Two common techniques include:
Minimalism (of data size and/or code size/paths)
Use cache oblivious techniques
Example for minimalism: In ray tracing (a 3d graphics rendering paradigm), it is a common approach to use 8 byte Kd-trees to store static scene data. The traversal algorithm fits in just a few lines of code. Then, the Kd-tree is often compiled in a manner that minimalizes the number of traversal steps by having large, empty nodes at the top of tree ("Surface Area Heuristics" by Havran).
Mispredictions typically have a probability of 50%, but are of minor costs, because really many nodes fit in a cache-line (consider that you get 128 nodes per KiB!), and one of the two child nodes is always a direct neighbour in memory.
Example for cache oblivious techniques: Morton array indexing, also known as Z-order-curve-indexing. This kind of indexing might be preferred if you usually access nearby array elements in unpredictable direction.

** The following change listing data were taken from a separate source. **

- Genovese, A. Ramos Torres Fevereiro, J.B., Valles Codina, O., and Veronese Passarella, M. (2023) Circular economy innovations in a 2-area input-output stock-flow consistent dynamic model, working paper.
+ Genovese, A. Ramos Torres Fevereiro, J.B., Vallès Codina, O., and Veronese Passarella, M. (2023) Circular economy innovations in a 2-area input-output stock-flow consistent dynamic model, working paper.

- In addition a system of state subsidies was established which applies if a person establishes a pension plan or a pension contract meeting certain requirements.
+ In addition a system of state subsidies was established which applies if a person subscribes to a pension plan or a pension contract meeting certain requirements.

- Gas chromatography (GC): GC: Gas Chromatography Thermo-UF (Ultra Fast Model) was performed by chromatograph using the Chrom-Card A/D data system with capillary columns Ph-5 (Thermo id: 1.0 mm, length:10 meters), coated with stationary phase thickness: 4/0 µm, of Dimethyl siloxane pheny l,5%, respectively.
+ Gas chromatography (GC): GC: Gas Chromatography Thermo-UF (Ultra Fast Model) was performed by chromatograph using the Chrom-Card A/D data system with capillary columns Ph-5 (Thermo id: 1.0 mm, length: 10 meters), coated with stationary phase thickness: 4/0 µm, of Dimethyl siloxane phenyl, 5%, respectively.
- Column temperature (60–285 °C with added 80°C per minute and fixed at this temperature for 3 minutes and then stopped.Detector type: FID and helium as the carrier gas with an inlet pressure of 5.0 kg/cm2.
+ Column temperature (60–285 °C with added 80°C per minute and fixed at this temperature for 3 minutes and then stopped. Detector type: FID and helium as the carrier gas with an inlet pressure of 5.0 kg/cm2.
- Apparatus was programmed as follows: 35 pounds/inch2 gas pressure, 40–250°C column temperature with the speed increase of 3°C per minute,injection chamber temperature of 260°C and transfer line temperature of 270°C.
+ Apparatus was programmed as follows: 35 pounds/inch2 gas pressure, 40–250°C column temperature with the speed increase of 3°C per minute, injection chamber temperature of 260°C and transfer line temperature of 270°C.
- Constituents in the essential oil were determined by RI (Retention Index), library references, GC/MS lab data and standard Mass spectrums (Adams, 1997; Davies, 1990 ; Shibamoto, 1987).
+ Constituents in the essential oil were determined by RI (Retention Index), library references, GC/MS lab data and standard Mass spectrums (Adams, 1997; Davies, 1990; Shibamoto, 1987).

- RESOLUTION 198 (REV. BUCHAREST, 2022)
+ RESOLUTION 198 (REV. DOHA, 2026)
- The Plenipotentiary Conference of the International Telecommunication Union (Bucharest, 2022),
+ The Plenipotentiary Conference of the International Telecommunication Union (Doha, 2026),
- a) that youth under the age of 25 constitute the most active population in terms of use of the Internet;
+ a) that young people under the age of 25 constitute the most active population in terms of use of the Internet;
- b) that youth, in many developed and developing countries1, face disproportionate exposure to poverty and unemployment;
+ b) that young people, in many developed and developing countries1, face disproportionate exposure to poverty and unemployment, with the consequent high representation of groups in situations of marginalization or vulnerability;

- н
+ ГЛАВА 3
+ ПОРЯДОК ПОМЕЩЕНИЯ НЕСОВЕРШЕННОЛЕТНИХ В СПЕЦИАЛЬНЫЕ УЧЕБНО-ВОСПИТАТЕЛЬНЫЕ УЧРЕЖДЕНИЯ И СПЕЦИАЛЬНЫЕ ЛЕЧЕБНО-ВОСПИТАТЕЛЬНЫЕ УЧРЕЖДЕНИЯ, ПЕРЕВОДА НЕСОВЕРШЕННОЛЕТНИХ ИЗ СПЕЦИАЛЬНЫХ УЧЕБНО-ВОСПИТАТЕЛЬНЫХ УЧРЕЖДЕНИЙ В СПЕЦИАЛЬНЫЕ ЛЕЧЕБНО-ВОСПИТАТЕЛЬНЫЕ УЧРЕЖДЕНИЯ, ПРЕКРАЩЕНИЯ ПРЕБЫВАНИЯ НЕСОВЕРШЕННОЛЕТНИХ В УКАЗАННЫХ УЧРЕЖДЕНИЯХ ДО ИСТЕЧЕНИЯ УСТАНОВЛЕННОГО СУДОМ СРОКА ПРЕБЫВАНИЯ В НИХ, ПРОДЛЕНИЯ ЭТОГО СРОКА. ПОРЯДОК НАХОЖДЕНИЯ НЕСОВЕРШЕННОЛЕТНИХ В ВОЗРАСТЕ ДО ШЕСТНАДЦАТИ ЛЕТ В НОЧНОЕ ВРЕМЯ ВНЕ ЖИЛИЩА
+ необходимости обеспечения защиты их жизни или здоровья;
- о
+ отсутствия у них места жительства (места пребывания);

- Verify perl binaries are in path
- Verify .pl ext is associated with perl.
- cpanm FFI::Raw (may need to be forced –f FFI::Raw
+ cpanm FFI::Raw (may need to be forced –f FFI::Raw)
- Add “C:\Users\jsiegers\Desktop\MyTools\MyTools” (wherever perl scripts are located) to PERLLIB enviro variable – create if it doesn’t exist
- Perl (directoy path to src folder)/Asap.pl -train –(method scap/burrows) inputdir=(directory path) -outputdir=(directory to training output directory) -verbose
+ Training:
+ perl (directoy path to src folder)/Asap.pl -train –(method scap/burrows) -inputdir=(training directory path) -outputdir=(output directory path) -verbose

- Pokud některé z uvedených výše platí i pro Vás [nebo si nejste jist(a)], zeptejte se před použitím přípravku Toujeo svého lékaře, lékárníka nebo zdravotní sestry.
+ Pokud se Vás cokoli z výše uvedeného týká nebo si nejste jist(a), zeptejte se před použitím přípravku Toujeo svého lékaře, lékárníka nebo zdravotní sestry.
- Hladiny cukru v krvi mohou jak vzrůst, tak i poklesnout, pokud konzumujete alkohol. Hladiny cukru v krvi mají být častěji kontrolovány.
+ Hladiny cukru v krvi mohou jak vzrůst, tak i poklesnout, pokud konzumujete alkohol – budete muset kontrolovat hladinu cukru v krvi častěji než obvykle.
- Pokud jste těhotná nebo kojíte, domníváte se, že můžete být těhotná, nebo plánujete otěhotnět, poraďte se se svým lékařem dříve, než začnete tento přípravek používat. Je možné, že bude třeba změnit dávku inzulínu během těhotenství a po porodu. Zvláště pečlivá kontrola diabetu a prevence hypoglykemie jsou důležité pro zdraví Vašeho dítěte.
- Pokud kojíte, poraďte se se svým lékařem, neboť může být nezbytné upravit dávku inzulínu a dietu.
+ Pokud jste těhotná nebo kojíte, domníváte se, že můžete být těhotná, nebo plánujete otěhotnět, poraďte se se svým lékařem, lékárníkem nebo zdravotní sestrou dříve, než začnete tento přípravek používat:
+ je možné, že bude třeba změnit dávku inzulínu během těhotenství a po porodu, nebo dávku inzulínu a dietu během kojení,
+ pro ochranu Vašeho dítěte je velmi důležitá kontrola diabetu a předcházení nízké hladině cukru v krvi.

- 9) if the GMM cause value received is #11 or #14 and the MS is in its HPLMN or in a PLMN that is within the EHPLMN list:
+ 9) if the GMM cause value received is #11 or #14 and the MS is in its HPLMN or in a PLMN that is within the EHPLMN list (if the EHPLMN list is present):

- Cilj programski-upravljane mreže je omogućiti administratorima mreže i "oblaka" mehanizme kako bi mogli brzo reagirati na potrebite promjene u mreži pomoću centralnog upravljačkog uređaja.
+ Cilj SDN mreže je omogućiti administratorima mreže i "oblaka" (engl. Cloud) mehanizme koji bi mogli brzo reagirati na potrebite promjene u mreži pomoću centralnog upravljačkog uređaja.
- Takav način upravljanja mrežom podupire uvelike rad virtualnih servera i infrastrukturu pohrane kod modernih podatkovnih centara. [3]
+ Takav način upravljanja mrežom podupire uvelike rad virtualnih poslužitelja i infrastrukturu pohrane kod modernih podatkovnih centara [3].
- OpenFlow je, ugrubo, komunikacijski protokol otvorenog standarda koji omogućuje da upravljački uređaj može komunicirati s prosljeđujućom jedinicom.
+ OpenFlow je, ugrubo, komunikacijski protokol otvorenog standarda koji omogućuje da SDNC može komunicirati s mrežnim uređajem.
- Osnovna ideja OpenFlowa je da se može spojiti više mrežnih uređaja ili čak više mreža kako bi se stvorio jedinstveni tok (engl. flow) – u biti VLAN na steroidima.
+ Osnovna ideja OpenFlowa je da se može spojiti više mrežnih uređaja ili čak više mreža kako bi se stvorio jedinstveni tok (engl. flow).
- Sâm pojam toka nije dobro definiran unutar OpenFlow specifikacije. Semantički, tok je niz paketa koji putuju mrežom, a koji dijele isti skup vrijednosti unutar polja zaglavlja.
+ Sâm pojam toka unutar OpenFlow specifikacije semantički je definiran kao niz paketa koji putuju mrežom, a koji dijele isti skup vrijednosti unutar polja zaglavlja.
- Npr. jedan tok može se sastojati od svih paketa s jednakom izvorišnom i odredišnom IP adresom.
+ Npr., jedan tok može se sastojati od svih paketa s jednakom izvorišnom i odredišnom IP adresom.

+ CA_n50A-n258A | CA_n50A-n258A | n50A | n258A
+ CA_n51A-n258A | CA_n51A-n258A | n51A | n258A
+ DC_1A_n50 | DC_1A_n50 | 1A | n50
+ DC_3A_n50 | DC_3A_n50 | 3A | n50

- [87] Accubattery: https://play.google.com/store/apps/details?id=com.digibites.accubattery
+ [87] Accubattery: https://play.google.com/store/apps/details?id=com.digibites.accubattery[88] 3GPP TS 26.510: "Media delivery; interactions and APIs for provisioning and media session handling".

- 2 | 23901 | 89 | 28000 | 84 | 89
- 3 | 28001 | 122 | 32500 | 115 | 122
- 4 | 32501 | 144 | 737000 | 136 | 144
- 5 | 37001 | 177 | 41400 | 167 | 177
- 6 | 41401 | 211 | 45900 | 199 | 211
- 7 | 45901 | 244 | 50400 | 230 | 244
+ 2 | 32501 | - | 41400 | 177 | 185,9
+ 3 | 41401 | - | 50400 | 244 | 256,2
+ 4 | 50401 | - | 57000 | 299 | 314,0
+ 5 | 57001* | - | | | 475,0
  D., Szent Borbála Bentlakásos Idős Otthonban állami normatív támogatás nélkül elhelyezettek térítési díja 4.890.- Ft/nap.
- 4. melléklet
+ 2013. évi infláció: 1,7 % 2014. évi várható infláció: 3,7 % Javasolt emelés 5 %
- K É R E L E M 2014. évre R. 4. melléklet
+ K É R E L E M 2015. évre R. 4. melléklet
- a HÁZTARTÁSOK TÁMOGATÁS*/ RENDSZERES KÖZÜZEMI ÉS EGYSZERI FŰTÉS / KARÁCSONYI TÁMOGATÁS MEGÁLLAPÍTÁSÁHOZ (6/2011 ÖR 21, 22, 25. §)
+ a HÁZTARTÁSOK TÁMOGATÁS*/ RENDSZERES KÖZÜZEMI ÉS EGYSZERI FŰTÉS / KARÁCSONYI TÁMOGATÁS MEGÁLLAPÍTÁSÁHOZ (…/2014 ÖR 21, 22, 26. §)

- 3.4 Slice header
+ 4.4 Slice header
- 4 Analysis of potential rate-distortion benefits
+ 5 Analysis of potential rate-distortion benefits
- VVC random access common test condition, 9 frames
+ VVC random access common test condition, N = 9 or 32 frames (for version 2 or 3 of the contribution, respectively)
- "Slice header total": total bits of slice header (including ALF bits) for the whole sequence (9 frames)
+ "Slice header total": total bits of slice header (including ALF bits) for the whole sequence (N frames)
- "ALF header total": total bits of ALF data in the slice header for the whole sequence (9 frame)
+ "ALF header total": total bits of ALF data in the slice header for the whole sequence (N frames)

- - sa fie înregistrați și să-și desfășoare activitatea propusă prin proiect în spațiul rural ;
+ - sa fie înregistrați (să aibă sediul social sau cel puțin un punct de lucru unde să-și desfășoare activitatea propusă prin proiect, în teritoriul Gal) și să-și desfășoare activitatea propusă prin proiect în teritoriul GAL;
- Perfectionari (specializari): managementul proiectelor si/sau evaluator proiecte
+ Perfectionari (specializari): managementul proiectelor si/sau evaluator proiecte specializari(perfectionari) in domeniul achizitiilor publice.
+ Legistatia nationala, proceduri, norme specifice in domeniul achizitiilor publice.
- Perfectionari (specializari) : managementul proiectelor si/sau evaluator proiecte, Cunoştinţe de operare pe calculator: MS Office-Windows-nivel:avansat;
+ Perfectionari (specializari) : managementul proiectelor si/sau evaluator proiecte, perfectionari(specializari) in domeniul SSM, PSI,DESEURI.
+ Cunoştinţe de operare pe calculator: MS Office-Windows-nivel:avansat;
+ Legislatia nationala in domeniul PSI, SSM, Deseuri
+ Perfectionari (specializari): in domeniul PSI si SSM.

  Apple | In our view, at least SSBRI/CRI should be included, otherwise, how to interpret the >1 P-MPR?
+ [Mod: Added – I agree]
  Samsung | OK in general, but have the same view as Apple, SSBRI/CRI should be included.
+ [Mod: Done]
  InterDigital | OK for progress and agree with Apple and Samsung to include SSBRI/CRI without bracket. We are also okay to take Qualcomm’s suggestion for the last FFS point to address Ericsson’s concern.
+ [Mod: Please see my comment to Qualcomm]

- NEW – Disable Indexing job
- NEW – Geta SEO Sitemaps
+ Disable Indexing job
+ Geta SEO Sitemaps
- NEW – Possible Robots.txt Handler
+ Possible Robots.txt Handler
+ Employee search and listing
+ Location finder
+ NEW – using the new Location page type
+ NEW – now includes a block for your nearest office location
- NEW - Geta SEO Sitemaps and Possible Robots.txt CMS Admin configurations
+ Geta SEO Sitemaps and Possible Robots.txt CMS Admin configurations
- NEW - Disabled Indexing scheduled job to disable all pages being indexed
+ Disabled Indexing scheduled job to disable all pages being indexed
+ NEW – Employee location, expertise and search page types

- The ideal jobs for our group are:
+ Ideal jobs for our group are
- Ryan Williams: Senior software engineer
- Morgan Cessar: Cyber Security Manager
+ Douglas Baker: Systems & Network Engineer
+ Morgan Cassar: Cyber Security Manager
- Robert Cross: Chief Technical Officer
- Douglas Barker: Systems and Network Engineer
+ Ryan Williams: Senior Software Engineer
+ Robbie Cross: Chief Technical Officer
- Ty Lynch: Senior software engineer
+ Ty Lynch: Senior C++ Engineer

This might be valuable for large image or voxel data where you might have 32 or even 64 bytes big pixels, and then millions of them (typical compact camera measure is Megapixels, right?) or even thousands of billions for scientific simulations.
However, both techniques have one thing in common: Keep most frequently accessed stuff nearby, the less frequently things can be further away, spanning the whole range of L1 cache over main memory to harddisk, then other computers in the same room, next room, same country, worldwide, other planets.
Some random tricks that come to my mind, and which some of them I used recently:
Rethink your algorithm. For example, you have an image with a shape and the processing algorithm that looks for corners of the shape. Instead of operating on the image data directly, you can preprocess it, save all the shape's pixel coordinates in a list and then operate on the list. You avoid random the jumping around the image
Shrink data types. Regular int will take 4 bytes, and if you manage to use e.g. uint16_t you will cache 2x more stuff
Sometimes you can use bitmaps, I used it for processing a binary image. I stored pixel per bit, so I could fit 8*32 pixels in a single cache line. It really boosted the performance
Form Java, you can use JNI (it's not difficult) and implement your critical code in C to control the memory
In the Java world the JIT is going to be working hard to achieve this, and trying to second guess this is likely to be counterproductive. This SO question addresses Java-specific issues more fully.